- Work order: Count how many lines in the entries below hold the string "agency", and respond with that number only.
==========
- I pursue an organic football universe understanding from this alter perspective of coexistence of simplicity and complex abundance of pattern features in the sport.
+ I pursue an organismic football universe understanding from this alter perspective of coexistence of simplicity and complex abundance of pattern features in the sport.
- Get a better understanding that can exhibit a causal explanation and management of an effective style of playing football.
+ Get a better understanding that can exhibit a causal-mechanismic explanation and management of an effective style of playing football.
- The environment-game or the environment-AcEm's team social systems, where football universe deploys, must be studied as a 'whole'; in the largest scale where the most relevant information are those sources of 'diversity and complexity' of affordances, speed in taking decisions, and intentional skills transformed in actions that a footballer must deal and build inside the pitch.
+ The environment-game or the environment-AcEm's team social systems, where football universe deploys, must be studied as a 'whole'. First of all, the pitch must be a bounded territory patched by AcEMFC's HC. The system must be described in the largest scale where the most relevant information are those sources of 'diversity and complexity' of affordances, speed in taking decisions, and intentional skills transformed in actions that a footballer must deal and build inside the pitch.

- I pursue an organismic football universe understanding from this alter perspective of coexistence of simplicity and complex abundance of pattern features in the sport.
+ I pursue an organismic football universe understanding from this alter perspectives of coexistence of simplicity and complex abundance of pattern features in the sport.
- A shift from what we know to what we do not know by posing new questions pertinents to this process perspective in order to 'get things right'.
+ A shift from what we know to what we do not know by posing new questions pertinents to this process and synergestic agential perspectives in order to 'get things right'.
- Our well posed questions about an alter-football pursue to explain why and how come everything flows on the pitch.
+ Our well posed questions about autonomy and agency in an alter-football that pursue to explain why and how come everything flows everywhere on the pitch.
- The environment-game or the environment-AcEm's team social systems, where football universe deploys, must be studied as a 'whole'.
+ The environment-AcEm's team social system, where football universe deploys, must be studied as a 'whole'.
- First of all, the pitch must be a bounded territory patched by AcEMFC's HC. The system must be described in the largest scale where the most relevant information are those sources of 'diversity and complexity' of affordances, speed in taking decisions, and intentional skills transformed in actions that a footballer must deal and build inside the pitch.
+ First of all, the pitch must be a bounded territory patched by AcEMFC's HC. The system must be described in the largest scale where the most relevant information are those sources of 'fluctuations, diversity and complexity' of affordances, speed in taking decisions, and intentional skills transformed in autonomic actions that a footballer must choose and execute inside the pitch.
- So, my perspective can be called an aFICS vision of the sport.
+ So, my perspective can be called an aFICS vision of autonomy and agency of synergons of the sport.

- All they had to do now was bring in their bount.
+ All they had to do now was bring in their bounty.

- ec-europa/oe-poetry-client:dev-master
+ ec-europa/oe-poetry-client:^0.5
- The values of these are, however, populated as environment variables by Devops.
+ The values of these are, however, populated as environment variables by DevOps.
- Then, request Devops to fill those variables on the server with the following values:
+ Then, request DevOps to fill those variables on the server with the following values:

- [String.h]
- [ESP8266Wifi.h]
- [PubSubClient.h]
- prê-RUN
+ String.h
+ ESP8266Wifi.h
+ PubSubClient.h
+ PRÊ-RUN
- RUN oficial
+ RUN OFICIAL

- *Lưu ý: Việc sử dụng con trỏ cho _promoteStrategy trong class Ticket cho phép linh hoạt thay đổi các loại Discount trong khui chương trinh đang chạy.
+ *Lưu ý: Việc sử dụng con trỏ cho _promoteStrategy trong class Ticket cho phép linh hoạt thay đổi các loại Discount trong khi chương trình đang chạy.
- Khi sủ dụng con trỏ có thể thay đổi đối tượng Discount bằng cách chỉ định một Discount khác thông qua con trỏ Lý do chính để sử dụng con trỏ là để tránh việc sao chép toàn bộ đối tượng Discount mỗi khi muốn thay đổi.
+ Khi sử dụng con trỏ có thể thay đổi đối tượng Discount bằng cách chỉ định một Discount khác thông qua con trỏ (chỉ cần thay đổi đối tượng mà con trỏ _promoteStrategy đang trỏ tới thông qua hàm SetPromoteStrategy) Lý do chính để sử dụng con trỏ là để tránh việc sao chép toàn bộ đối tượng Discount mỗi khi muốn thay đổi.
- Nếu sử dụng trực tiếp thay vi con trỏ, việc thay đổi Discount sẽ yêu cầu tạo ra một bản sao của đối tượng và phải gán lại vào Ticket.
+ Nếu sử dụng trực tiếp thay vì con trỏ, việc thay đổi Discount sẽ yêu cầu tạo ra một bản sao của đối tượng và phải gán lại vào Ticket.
==========
- Result for this task: 2